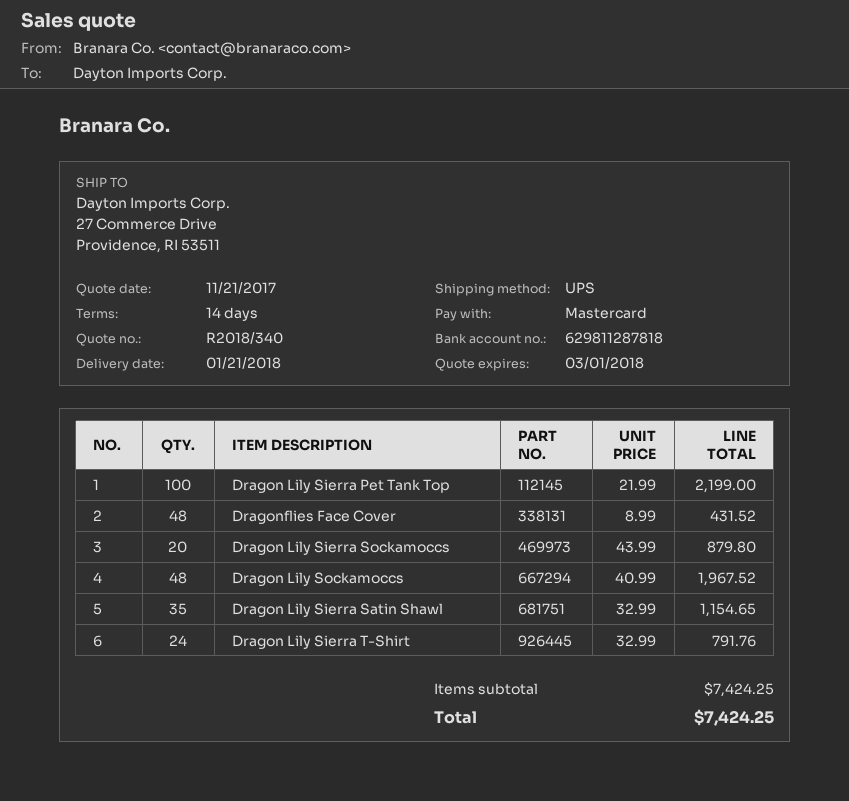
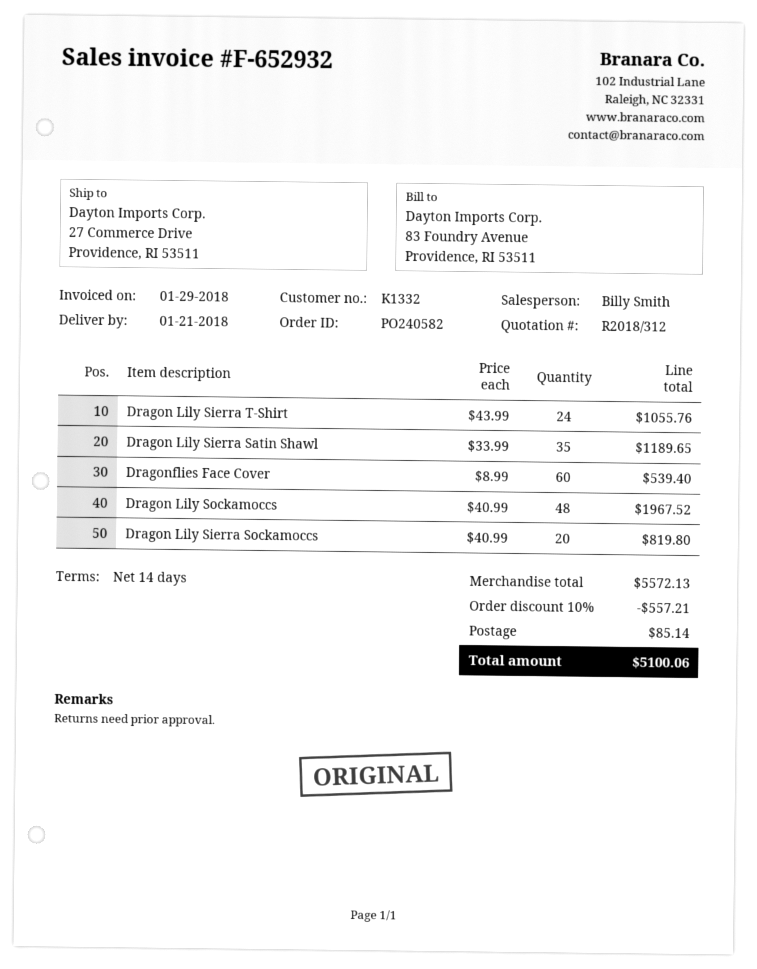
quote number: R2018/340 -> R2018/312
Dragon Lily Sierra Pet Tank Top: 100 x 21.99 = 2199.00 -> none
Dragonflies Face Cover: 48 x 8.99 = 431.52 -> 60 x 8.99 = 539.40
Dragon Lily Sierra Sockamoccs: 20 x 43.99 = 879.80 -> 20 x 40.99 = 819.80
Dragon Lily Sierra Satin Shawl: 35 x 32.99 = 1154.65 -> 35 x 33.99 = 1189.65
Dragon Lily Sierra T-Shirt: 24 x 32.99 = 791.76 -> 24 x 43.99 = 1055.76
subtotal: 7424.25 -> 5572.13
discount: none -> 10% = 557.21
shipping: none -> 85.14
total: 7424.25 -> 5100.06

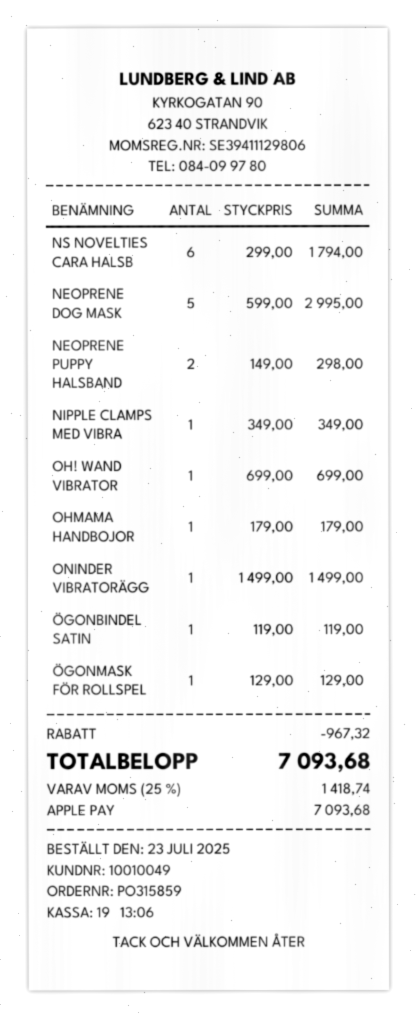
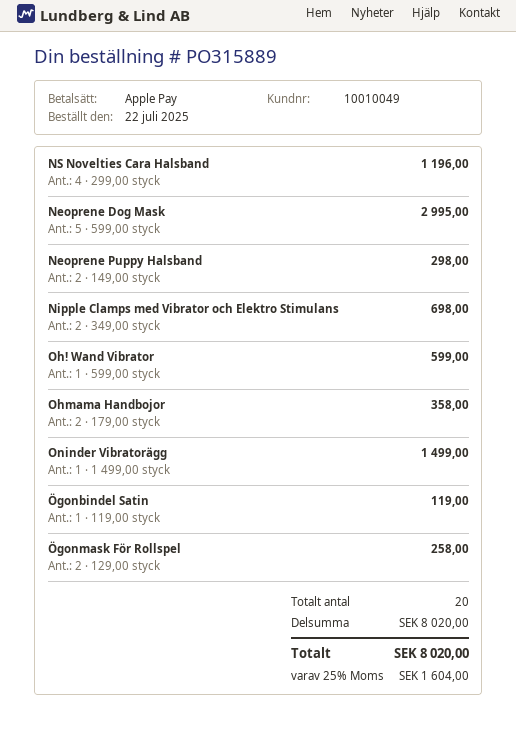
order number: PO315859 -> PO315889
order date: 2025-07-23 -> 2025-07-22
NS NOVELTIES CARA HALSB: 6 x 299.00 = 1794.00 -> 4 x 299.00 = 1196.00
NIPPLE CLAMPS MED VIBRA: 1 x 349.00 = 349.00 -> 2 x 349.00 = 698.00
OH! WAND VIBRATOR: 1 x 699.00 = 699.00 -> 1 x 599.00 = 599.00
OHMAMA HANDBOJOR: 1 x 179.00 = 179.00 -> 2 x 179.00 = 358.00
ÖGONMASK FÖR ROLLSPEL: 1 x 129.00 = 129.00 -> 2 x 129.00 = 258.00
discount: 967.32 -> none
tax: 25% = 1418.74 -> 25% = 1604.00
total: 7093.68 -> 8020.00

————————

» **Exercise brief**
Could you repeat each line above exactly as written? Omit the pictures.

» **Answer space**
quote number: R2018/340 -> R2018/312
Dragon Lily Sierra Pet Tank Top: 100 x 21.99 = 2199.00 -> none
Dragonflies Face Cover: 48 x 8.99 = 431.52 -> 60 x 8.99 = 539.40
Dragon Lily Sierra Sockamoccs: 20 x 43.99 = 879.80 -> 20 x 40.99 = 819.80
Dragon Lily Sierra Satin Shawl: 35 x 32.99 = 1154.65 -> 35 x 33.99 = 1189.65
Dragon Lily Sierra T-Shirt: 24 x 32.99 = 791.76 -> 24 x 43.99 = 1055.76
subtotal: 7424.25 -> 5572.13
discount: none -> 10% = 557.21
shipping: none -> 85.14
total: 7424.25 -> 5100.06

order number: PO315859 -> PO315889
order date: 2025-07-23 -> 2025-07-22
NS NOVELTIES CARA HALSB: 6 x 299.00 = 1794.00 -> 4 x 299.00 = 1196.00
NIPPLE CLAMPS MED VIBRA: 1 x 349.00 = 349.00 -> 2 x 349.00 = 698.00
OH! WAND VIBRATOR: 1 x 699.00 = 699.00 -> 1 x 599.00 = 599.00
OHMAMA HANDBOJOR: 1 x 179.00 = 179.00 -> 2 x 179.00 = 358.00
ÖGONMASK FÖR ROLLSPEL: 1 x 129.00 = 129.00 -> 2 x 129.00 = 258.00
discount: 967.32 -> none
tax: 25% = 1418.74 -> 25% = 1604.00
total: 7093.68 -> 8020.00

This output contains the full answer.